Wenn du dich im Drogeriemarkt aufgrund der Vielzahl der Hautpflegeprodukte nicht zurechtfindest, gehe in eine Parfümerie und lass dich beraten. In einigen Parfümerien werden auch Hauttypanalysen angeboten und du bekommst anschließend exakt passende Gesichtspflege empfohlen. Strapaziere deine Haut nicht mit einer Vielzahl verschiedener Produkte und probiere auch nicht jedes Pröbchen aus, das Zeitschriften und Magazinen beigelegt ist. Deine Haut hat mit Pickeln schon genug zu tun und möchte sanft gereinigt und verwöhnt werden. Aber keinesfalls zusätzlich gestresst.

 

Erste Hilfe bei Pickeln und geschicktes ÜberschminkenRückenakne

Entdeckst du die ersten Anzeichen neuer Pickel, kannst du Erste-Hilfe-Maßnahmen anwenden, um schlimmste Rötungen zu vermeiden oder zu lindern. Als hilfreich haben sich Hautdesinfektionsmittel erwiesen, die du mit einem Wattepad aufträgst und etwa 20 Minuten einwirken lässt. Keimfreiheit entzieht den Pickeln den Nährboden. Auch ein Kühlpad oder Eiswürfel lindern Rötungen und beginnende Entzündungen. Anschließend kannst du den Pickel oder kleinere Bereiche im Gesicht mit einem Abdeckstift, der am besten Salizylsäure enthält, abdecken. Alternativ bieten sich Produkte mit Salbei, Weidenrinde und Zitronengras an, die ebenfalls desinfizierend wirken.

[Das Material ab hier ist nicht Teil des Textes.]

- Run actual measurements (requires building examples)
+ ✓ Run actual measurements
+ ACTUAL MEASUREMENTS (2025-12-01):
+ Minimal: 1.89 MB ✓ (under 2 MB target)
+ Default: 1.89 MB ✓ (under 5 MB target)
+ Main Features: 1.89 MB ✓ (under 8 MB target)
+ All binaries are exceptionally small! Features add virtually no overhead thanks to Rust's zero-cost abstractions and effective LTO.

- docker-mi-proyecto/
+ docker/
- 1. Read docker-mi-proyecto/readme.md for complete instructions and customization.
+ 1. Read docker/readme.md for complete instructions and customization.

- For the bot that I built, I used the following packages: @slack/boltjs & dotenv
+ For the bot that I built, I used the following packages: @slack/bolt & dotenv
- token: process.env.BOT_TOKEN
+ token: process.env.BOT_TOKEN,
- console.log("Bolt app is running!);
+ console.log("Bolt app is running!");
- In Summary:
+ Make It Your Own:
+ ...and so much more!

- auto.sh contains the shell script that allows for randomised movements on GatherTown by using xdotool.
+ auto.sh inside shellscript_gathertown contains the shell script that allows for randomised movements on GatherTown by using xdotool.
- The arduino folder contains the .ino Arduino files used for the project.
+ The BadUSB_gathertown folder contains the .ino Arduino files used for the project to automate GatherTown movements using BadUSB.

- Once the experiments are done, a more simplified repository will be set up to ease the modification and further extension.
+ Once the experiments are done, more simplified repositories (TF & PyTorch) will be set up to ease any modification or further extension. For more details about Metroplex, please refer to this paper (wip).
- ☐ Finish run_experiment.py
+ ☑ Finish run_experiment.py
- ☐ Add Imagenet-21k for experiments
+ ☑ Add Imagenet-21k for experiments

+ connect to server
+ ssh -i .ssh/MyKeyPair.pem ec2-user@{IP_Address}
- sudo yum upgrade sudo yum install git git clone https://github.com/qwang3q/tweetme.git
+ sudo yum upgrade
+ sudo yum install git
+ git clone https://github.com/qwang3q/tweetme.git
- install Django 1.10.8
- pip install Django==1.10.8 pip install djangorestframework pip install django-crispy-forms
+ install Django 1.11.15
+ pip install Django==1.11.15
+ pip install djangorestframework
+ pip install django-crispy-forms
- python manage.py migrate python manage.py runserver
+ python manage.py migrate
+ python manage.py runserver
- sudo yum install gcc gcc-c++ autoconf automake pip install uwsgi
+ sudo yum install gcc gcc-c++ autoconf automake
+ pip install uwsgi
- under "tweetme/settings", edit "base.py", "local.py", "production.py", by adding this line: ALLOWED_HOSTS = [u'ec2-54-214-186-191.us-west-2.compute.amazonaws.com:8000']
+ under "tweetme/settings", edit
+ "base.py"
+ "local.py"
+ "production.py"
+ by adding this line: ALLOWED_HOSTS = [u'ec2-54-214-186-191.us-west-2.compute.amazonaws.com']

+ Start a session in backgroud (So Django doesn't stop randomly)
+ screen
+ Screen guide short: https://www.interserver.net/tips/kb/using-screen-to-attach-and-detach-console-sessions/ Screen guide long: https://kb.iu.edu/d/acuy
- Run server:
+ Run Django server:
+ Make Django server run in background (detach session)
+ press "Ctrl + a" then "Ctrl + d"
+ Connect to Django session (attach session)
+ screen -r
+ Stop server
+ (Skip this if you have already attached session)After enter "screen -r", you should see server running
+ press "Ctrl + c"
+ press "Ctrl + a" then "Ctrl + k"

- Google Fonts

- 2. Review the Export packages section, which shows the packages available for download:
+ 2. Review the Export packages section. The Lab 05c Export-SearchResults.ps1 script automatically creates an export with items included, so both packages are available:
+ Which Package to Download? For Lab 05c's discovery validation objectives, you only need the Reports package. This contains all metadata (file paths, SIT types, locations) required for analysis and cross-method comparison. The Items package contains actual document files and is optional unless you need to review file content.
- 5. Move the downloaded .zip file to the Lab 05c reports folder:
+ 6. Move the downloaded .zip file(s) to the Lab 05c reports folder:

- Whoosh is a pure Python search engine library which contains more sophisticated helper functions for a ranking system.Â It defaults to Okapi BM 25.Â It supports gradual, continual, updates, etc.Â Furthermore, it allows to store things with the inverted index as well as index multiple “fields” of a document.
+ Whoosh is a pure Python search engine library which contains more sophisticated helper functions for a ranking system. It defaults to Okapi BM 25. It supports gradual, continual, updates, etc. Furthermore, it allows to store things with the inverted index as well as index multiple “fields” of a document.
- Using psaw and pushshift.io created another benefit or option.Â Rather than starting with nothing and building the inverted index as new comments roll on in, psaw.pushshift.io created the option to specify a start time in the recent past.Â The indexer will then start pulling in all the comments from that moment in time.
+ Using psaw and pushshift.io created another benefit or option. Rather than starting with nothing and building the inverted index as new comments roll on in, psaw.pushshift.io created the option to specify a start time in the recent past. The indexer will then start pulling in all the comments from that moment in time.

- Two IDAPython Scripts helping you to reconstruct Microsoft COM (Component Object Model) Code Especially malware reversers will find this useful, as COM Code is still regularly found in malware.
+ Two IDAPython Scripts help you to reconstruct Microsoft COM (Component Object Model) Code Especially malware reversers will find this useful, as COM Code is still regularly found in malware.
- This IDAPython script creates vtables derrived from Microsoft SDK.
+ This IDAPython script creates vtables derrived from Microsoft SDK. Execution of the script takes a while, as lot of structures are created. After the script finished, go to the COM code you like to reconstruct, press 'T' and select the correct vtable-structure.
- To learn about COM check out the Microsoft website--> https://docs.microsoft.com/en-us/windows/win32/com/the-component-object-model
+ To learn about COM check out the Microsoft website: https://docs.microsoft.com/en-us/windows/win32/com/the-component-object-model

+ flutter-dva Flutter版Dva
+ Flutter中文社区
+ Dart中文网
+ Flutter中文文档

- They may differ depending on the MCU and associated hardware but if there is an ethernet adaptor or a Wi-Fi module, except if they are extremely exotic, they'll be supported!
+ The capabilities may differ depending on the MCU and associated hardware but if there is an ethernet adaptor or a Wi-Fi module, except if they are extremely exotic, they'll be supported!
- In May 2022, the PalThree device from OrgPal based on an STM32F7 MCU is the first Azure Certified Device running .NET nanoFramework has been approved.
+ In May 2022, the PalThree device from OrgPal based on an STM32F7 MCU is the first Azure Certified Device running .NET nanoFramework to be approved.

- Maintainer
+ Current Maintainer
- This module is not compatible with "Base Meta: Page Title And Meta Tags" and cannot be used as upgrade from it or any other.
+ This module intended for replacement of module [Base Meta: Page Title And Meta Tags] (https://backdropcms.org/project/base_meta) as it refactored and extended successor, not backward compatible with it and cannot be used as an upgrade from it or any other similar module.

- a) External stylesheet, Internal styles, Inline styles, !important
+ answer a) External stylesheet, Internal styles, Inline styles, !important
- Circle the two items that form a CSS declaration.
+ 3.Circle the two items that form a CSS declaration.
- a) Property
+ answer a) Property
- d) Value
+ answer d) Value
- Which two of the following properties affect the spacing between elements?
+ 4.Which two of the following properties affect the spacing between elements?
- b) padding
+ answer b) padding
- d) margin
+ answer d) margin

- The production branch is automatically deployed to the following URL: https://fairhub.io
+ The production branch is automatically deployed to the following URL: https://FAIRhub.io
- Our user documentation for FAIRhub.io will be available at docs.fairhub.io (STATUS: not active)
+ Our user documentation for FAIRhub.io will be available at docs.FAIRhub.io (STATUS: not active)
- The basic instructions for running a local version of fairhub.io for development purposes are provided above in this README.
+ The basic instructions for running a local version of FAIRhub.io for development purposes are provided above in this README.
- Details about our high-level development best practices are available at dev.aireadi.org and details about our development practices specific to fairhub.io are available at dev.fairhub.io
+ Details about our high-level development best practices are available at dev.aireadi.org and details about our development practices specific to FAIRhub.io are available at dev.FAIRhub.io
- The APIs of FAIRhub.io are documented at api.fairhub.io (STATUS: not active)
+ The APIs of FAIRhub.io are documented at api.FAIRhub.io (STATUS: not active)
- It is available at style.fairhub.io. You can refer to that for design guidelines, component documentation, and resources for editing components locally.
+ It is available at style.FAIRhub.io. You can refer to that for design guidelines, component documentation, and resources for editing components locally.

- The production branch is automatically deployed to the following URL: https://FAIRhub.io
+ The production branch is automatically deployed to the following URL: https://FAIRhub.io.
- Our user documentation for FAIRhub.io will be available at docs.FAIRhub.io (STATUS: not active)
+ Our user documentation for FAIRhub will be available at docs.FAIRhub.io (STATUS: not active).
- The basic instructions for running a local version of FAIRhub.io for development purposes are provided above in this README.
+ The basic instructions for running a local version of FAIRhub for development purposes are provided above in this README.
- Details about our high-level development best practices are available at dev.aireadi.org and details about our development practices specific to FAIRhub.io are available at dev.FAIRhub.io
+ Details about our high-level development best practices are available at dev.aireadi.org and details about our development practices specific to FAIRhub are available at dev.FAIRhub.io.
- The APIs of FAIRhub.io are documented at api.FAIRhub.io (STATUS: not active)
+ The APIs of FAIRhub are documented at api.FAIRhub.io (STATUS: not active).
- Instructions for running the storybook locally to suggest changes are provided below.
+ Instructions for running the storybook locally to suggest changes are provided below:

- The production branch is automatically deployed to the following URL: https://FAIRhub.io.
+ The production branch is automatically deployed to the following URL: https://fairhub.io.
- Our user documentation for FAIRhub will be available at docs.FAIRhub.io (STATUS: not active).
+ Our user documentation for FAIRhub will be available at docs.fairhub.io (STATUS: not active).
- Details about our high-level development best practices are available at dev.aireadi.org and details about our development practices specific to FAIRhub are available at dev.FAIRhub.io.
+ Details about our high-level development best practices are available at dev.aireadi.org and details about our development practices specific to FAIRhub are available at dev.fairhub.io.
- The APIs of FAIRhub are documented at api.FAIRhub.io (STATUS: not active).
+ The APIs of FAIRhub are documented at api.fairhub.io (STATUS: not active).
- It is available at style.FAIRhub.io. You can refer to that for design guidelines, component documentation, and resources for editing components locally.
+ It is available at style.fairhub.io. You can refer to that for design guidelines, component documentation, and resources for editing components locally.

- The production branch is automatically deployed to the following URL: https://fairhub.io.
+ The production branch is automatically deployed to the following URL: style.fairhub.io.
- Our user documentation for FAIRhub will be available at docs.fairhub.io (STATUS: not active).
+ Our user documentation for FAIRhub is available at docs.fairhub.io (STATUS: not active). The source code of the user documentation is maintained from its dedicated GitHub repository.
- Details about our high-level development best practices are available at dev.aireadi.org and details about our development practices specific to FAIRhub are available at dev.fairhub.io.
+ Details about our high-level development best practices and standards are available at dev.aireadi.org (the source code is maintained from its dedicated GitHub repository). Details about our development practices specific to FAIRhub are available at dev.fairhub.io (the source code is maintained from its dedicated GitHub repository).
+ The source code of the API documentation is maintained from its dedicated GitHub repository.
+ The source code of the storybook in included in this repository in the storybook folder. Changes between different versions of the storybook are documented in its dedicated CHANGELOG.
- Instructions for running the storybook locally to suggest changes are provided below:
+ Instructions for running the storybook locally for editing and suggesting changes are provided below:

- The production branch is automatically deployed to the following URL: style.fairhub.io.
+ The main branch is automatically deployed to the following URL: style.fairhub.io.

Wenn du dich trotz Pickeln schminken möchtest, verwende ein sehr leichtes Make-up, das die Poren nicht verschließt. Gerade in der Pubertät empfiehlt sich ein Make-up mit antibakterieller Wirkung, das deine Hautunreinheiten überdeckt und gleichzeitig neuen Pickeln entgegenwirkt. Über das Make-up kannst du ein leichtes Mineralpuder auftragen oder nur Puder verwenden. Hautpflege mit Glyzerin und Zink kann als Make-up Unterlage verwendet werden. Wenn du am Wochenende zuhause bleibst, gönne deiner Haut eine kleine Pause und verzichte auf das Schminken.

 

Fazit: den ultimativen Tipp gibt es leider nicht

Du wirst festgestellt haben, den ultimativen Tipp oder das Allheilmittel gibt es gegen Pickel und Mitesser leider nicht. Du wirst selbst herausfinden müssen, welche Hausmittel oder kosmetischen Produkte dir helfen oder ob du sogar einen Hautarzt aufsuchen solltest. Auch bei der Ernährung musst du testen, welche Lebensmittel dir helfen oder welche dein Problem verschlimmern. Unreine Haut gehört bei den meisten Teenagern leider genauso zur Pubertät wie fettige Haare und Stimmungsschwankungen. Auch wenn du dich grässlich fühlst, es geht vorüber.

Und vergiss nie, du bist nicht die oder der Einzige in deinem Freundeskreis. Irgendwann erwischt es jeden.